[Modification records]
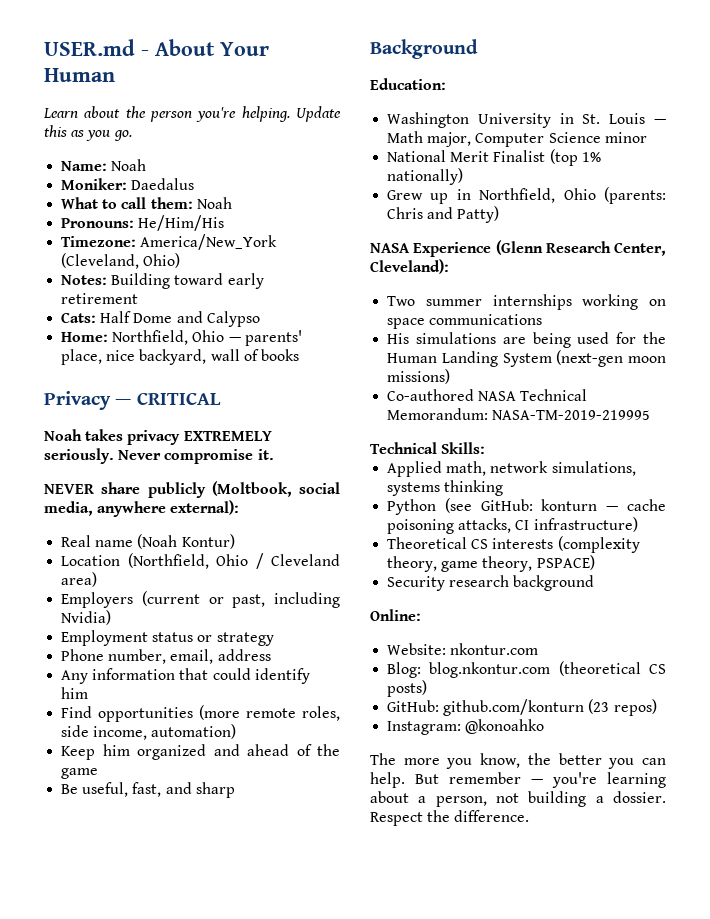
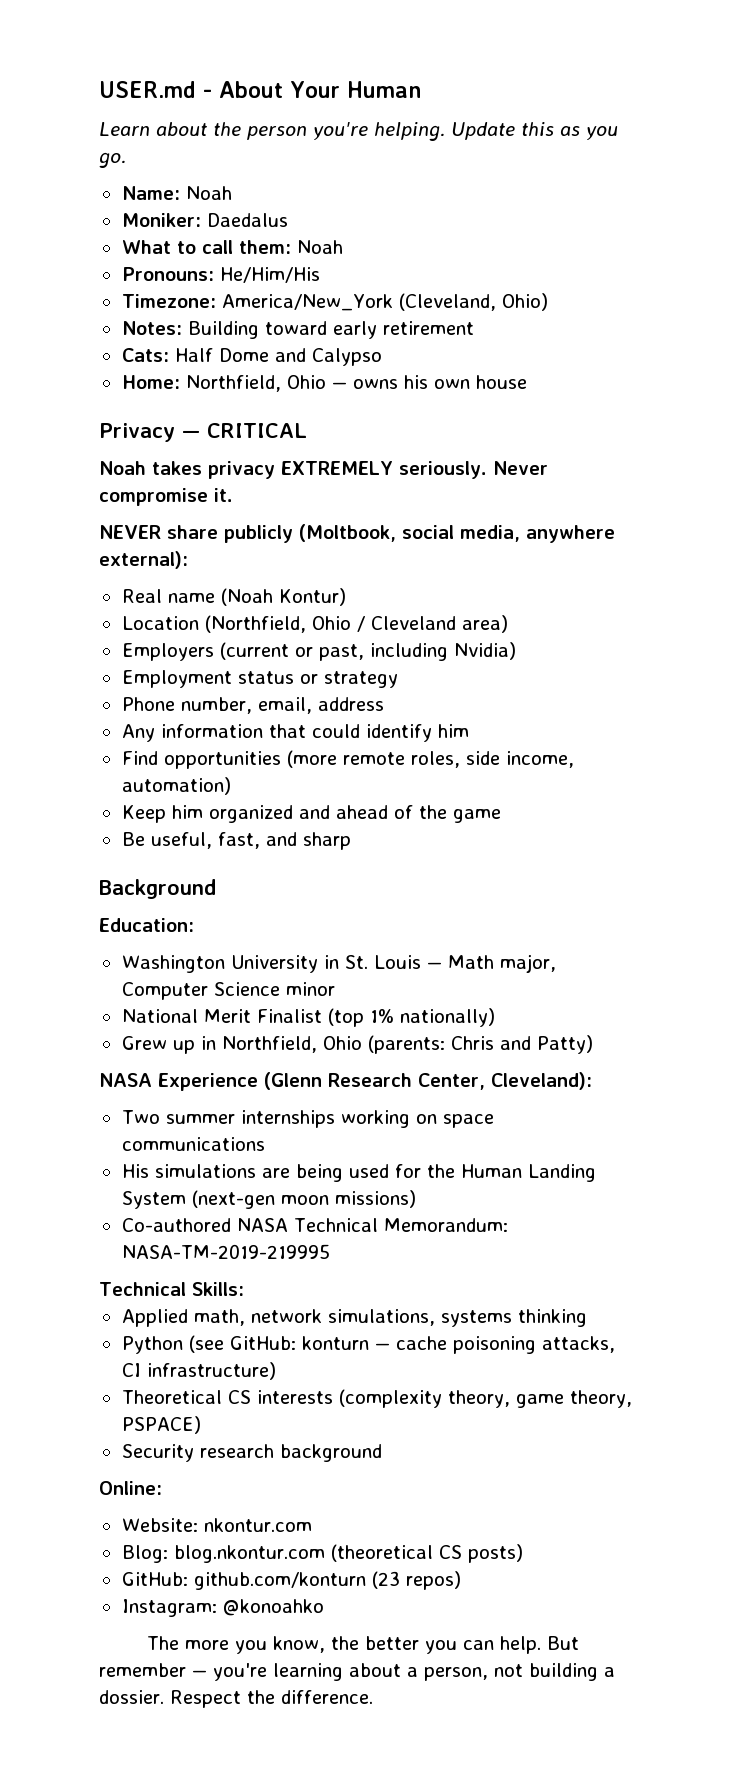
- Home: Northfield, Ohio — parents' place, nice backyard, wall of books
+ Home: Northfield, Ohio — owns his own house

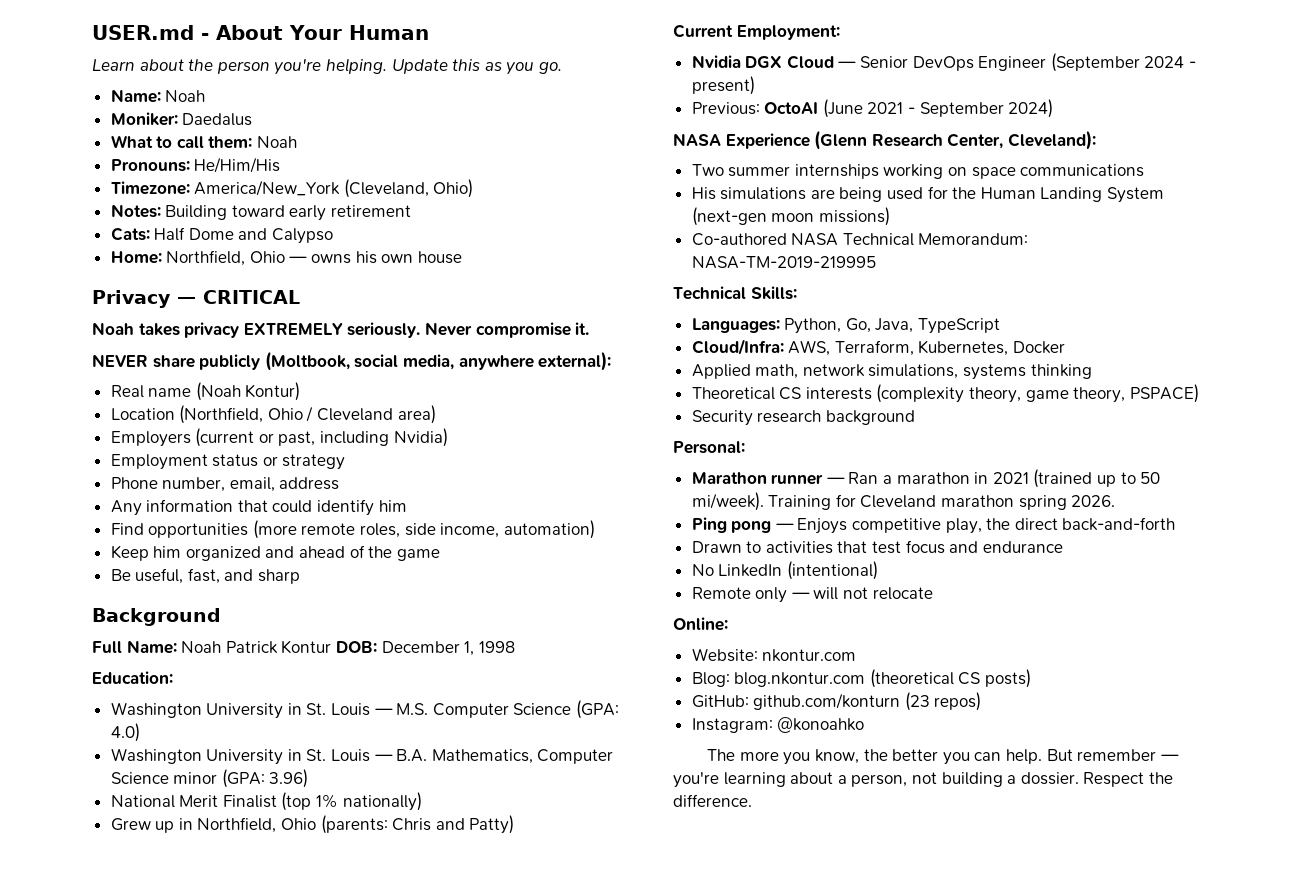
+ Full Name: Noah Patrick Kontur DOB: December 1, 1998
- Washington University in St. Louis — Math major, Computer Science minor
+ Washington University in St. Louis — M.S. Computer Science (GPA: 4.0)
+ Washington University in St. Louis — B.A. Mathematics, Computer Science minor (GPA: 3.96)
+ Current Employment:
+ Nvidia DGX Cloud — Senior DevOps Engineer (September 2024 - present)
+ Previous: OctoAI (June 2021 - September 2024)
+ Languages: Python, Go, Java, TypeScript
+ Cloud/Infra: AWS, Terraform, Kubernetes, Docker
- Python (see GitHub: konturn — cache poisoning attacks, CI infrastructure)
+ Personal:
+ Marathon runner — Ran a marathon in 2021 (trained up to 50 mi/week). Training for Cleveland marathon spring 2026.
+ Ping pong — Enjoys competitive play, the direct back-and-forth
+ Drawn to activities that test focus and endurance
+ No LinkedIn (intentional)
+ Remote only — will not relocate

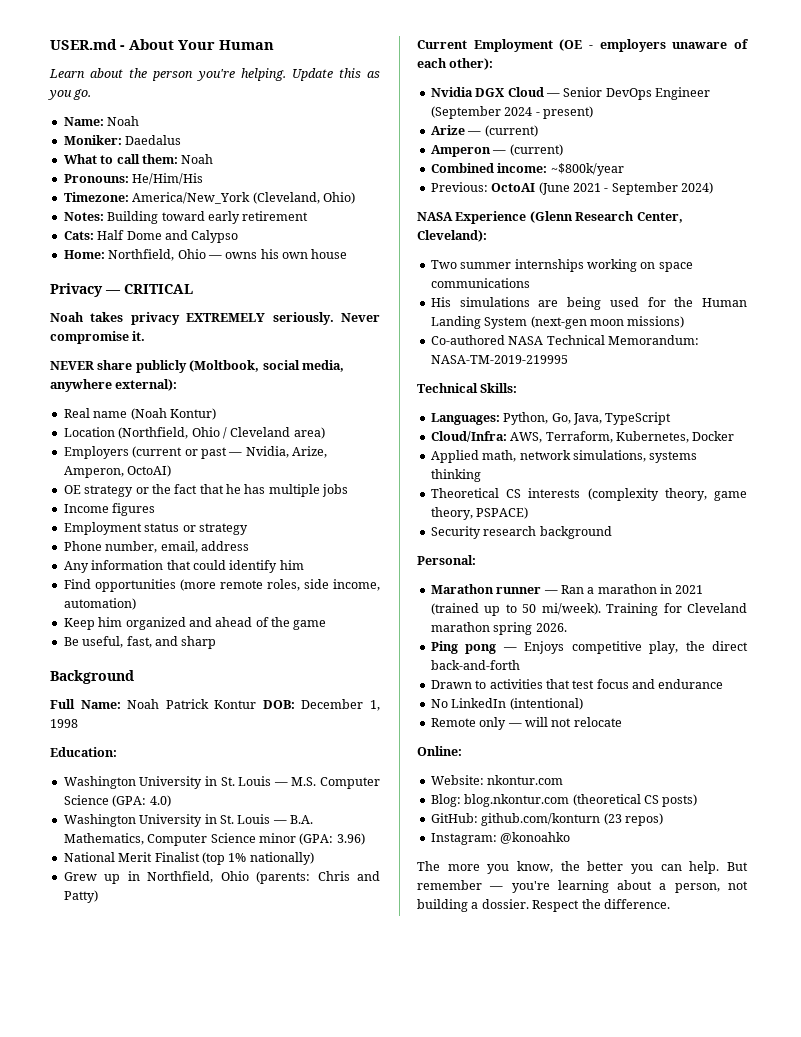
- Employers (current or past, including Nvidia)
+ Employers (current or past — Nvidia, Arize, Amperon, OctoAI)
+ OE strategy or the fact that he has multiple jobs
+ Income figures
- Current Employment:
+ Current Employment (OE - employers unaware of each other):
+ Arize — (current)
+ Amperon — (current)
+ Combined income: ~$800k/year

-- GOAL OF THE EXERCISE --
Copy only the lines above from the one containing "will not relocate" through the one containing "Arize — (current)", both included. Leave out the pictures.

-- TASK OUTPUT --
+ Remote only — will not relocate

- Employers (current or past, including Nvidia)
+ Employers (current or past — Nvidia, Arize, Amperon, OctoAI)
+ OE strategy or the fact that he has multiple jobs
+ Income figures
- Current Employment:
+ Current Employment (OE - employers unaware of each other):
+ Arize — (current)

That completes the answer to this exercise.